2

i am writting an small crawler that extract some 5 to 10 sites while getting the links i am getting some urls like this

../tets/index.html

if it is /test/index.html we can add with base url http://www.example.com/test/index.html

what can i do for this kind of urls.

raj
  • 63
  • 1
  • 4

3 Answers3

1

Url like these are relative urls . ".." means "parent directory", whereas "." simply means "this directory", as in bash. For instance, if you are looking at this page : http://www.someserver/test/foo/bar.html , and there is an url like this in it : "../baz/foobar.html", it will in fact point to http://www.someserver/test/baz/foobar.html I think.
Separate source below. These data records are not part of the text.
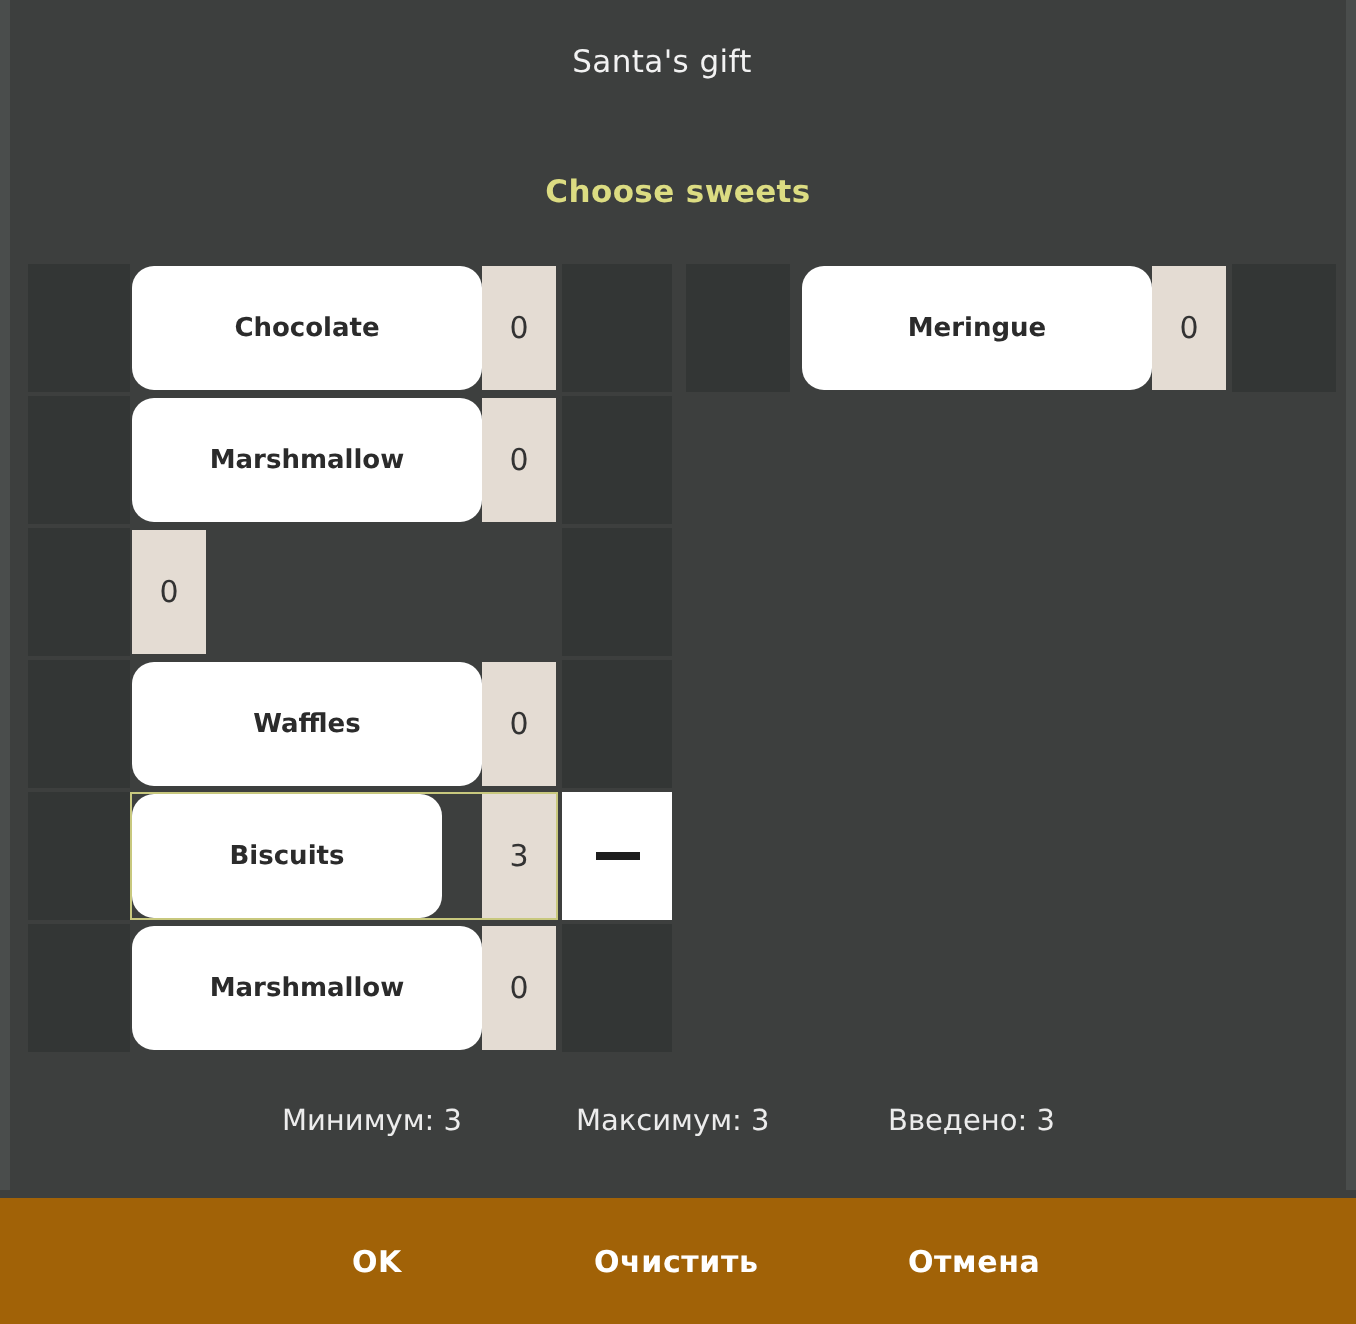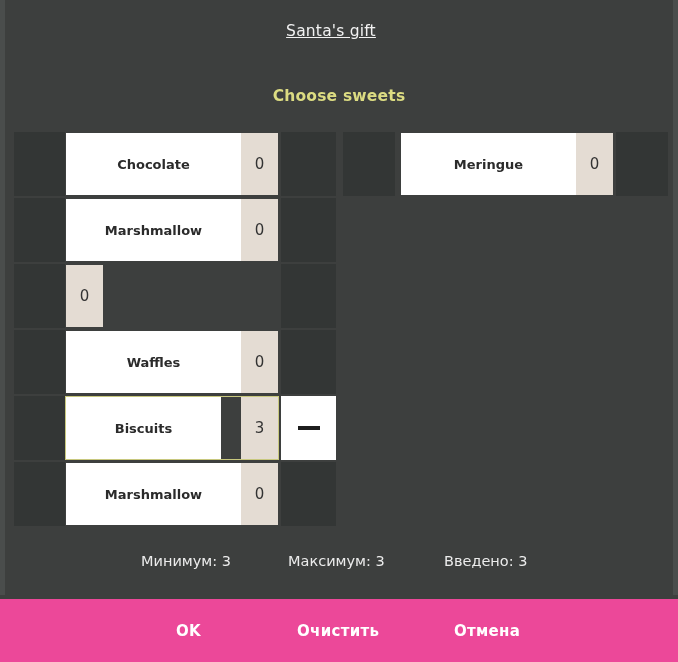"Santa's gift" .title { text-decoration: underline -> none }
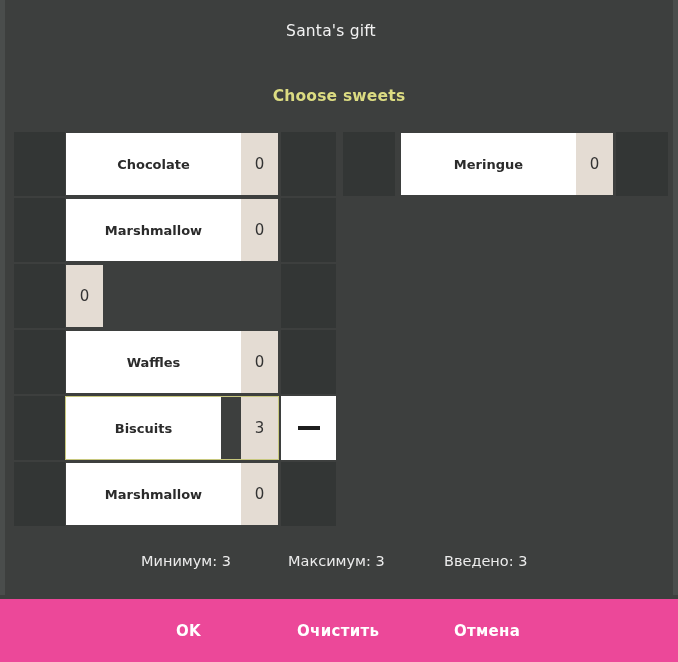"Chocolate" .row .item-label { border-radius: none -> 11px }
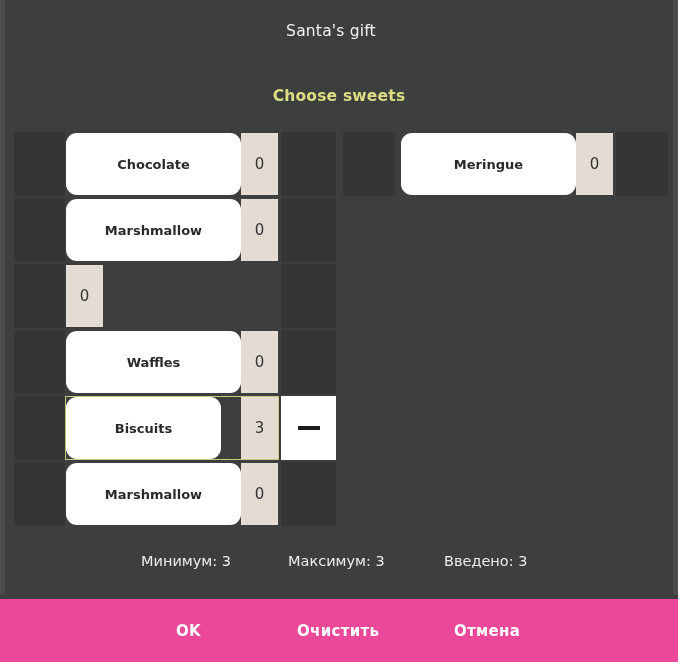"OK" .buttonbar { background: #ec4899 -> #a16207 }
Just test.

greg0ire
  • 22,714
  • 16
  • 72
  • 101
0

Use dirname() to get base directoy, remove the .. using substr() and append it there. Like this:

<?php
$url = "../tets/index.html";
$currentURL = "http://example.com/somedir/anotherdir";
echo dirname($currentURL).substr($url, 2);
?>

This outputs:

http://example.com/somedir/tets/index.html

shamittomar
  • 46,210
  • 12
  • 74
  • 78
0

Take a look into this URL Normalization Wikipedia page.

Alix Axel
  • 151,645
  • 95
  • 393
  • 500